» **What is expected**
Produce an exact copy of the listing.

━━━━━━

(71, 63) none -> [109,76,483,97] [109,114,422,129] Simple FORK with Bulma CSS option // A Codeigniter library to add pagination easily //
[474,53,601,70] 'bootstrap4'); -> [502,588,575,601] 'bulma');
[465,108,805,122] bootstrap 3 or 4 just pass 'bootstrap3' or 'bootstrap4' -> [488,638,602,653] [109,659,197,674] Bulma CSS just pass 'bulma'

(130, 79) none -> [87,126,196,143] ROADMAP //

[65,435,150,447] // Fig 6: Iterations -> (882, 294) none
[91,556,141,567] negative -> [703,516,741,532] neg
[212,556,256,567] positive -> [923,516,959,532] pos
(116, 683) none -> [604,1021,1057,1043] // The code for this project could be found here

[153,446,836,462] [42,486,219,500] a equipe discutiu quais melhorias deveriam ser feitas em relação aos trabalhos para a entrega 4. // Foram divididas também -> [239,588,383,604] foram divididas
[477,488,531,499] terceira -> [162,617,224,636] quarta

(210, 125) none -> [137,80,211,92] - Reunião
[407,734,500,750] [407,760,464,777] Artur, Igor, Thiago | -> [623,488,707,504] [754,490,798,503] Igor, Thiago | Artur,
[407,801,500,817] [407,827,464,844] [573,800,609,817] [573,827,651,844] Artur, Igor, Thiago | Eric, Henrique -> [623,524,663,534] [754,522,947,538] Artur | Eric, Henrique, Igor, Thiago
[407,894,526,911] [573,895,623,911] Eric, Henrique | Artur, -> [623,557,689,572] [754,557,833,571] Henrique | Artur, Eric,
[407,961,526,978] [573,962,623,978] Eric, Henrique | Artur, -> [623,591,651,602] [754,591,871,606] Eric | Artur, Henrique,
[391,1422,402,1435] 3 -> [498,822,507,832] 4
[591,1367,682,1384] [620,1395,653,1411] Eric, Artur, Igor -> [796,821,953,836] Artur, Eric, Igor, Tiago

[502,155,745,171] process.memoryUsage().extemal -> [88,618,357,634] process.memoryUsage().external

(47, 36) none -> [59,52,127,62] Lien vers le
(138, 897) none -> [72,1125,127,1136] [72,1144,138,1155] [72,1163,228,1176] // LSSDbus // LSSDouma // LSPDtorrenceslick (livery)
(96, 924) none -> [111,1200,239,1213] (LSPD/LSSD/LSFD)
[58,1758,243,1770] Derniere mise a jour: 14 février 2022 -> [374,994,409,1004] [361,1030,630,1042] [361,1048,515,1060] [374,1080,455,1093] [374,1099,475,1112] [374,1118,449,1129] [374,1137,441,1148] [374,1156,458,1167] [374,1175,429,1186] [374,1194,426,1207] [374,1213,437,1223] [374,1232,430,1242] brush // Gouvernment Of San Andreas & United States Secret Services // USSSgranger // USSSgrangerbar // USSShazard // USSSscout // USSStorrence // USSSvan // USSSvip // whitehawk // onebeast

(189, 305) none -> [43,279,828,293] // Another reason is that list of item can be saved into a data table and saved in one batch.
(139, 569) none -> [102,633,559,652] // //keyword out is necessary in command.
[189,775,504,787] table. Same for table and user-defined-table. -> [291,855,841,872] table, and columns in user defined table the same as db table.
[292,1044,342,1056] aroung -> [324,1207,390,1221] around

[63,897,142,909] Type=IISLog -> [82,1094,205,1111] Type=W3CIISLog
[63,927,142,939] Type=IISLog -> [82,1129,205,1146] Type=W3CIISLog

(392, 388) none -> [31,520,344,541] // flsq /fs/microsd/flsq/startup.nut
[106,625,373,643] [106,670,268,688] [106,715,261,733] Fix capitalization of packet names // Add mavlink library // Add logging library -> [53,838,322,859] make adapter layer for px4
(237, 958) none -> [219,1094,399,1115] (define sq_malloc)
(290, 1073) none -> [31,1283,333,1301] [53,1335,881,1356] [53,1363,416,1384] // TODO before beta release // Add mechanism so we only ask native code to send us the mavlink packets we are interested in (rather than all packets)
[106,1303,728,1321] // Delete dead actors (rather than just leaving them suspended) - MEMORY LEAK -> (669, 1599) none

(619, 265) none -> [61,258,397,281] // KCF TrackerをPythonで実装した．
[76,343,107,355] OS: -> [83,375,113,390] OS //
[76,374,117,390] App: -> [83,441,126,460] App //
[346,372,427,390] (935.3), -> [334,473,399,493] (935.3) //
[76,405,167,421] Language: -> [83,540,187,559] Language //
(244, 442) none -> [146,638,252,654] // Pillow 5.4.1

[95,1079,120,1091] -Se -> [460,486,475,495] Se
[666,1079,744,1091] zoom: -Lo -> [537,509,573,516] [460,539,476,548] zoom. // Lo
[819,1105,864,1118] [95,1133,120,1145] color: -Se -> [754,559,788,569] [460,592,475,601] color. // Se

━━━━━━

» **Finished task**
(71, 63) none -> [109,76,483,97] [109,114,422,129] Simple FORK with Bulma CSS option // A Codeigniter library to add pagination easily //
[474,53,601,70] 'bootstrap4'); -> [502,588,575,601] 'bulma');
[465,108,805,122] bootstrap 3 or 4 just pass 'bootstrap3' or 'bootstrap4' -> [488,638,602,653] [109,659,197,674] Bulma CSS just pass 'bulma'

(130, 79) none -> [87,126,196,143] ROADMAP //

[65,435,150,447] // Fig 6: Iterations -> (882, 294) none
[91,556,141,567] negative -> [703,516,741,532] neg
[212,556,256,567] positive -> [923,516,959,532] pos
(116, 683) none -> [604,1021,1057,1043] // The code for this project could be found here

[153,446,836,462] [42,486,219,500] a equipe discutiu quais melhorias deveriam ser feitas em relação aos trabalhos para a entrega 4. // Foram divididas também -> [239,588,383,604] foram divididas
[477,488,531,499] terceira -> [162,617,224,636] quarta

(210, 125) none -> [137,80,211,92] - Reunião
[407,734,500,750] [407,760,464,777] Artur, Igor, Thiago | -> [623,488,707,504] [754,490,798,503] Igor, Thiago | Artur,
[407,801,500,817] [407,827,464,844] [573,800,609,817] [573,827,651,844] Artur, Igor, Thiago | Eric, Henrique -> [623,524,663,534] [754,522,947,538] Artur | Eric, Henrique, Igor, Thiago
[407,894,526,911] [573,895,623,911] Eric, Henrique | Artur, -> [623,557,689,572] [754,557,833,571] Henrique | Artur, Eric,
[407,961,526,978] [573,962,623,978] Eric, Henrique | Artur, -> [623,591,651,602] [754,591,871,606] Eric | Artur, Henrique,
[391,1422,402,1435] 3 -> [498,822,507,832] 4
[591,1367,682,1384] [620,1395,653,1411] Eric, Artur, Igor -> [796,821,953,836] Artur, Eric, Igor, Tiago

[502,155,745,171] process.memoryUsage().extemal -> [88,618,357,634] process.memoryUsage().external

(47, 36) none -> [59,52,127,62] Lien vers le
(138, 897) none -> [72,1125,127,1136] [72,1144,138,1155] [72,1163,228,1176] // LSSDbus // LSSDouma // LSPDtorrenceslick (livery)
(96, 924) none -> [111,1200,239,1213] (LSPD/LSSD/LSFD)
[58,1758,243,1770] Derniere mise a jour: 14 février 2022 -> [374,994,409,1004] [361,1030,630,1042] [361,1048,515,1060] [374,1080,455,1093] [374,1099,475,1112] [374,1118,449,1129] [374,1137,441,1148] [374,1156,458,1167] [374,1175,429,1186] [374,1194,426,1207] [374,1213,437,1223] [374,1232,430,1242] brush // Gouvernment Of San Andreas & United States Secret Services // USSSgranger // USSSgrangerbar // USSShazard // USSSscout // USSStorrence // USSSvan // USSSvip // whitehawk // onebeast

(189, 305) none -> [43,279,828,293] // Another reason is that list of item can be saved into a data table and saved in one batch.
(139, 569) none -> [102,633,559,652] // //keyword out is necessary in command.
[189,775,504,787] table. Same for table and user-defined-table. -> [291,855,841,872] table, and columns in user defined table the same as db table.
[292,1044,342,1056] aroung -> [324,1207,390,1221] around

[63,897,142,909] Type=IISLog -> [82,1094,205,1111] Type=W3CIISLog
[63,927,142,939] Type=IISLog -> [82,1129,205,1146] Type=W3CIISLog

(392, 388) none -> [31,520,344,541] // flsq /fs/microsd/flsq/startup.nut
[106,625,373,643] [106,670,268,688] [106,715,261,733] Fix capitalization of packet names // Add mavlink library // Add logging library -> [53,838,322,859] make adapter layer for px4
(237, 958) none -> [219,1094,399,1115] (define sq_malloc)
(290, 1073) none -> [31,1283,333,1301] [53,1335,881,1356] [53,1363,416,1384] // TODO before beta release // Add mechanism so we only ask native code to send us the mavlink packets we are interested in (rather than all packets)
[106,1303,728,1321] // Delete dead actors (rather than just leaving them suspended) - MEMORY LEAK -> (669, 1599) none

(619, 265) none -> [61,258,397,281] // KCF TrackerをPythonで実装した．
[76,343,107,355] OS: -> [83,375,113,390] OS //
[76,374,117,390] App: -> [83,441,126,460] App //
[346,372,427,390] (935.3), -> [334,473,399,493] (935.3) //
[76,405,167,421] Language: -> [83,540,187,559] Language //
(244, 442) none -> [146,638,252,654] // Pillow 5.4.1

[95,1079,120,1091] -Se -> [460,486,475,495] Se
[666,1079,744,1091] zoom: -Lo -> [537,509,573,516] [460,539,476,548] zoom. // Lo
[819,1105,864,1118] [95,1133,120,1145] color: -Se -> [754,559,788,569] [460,592,475,601] color. // Se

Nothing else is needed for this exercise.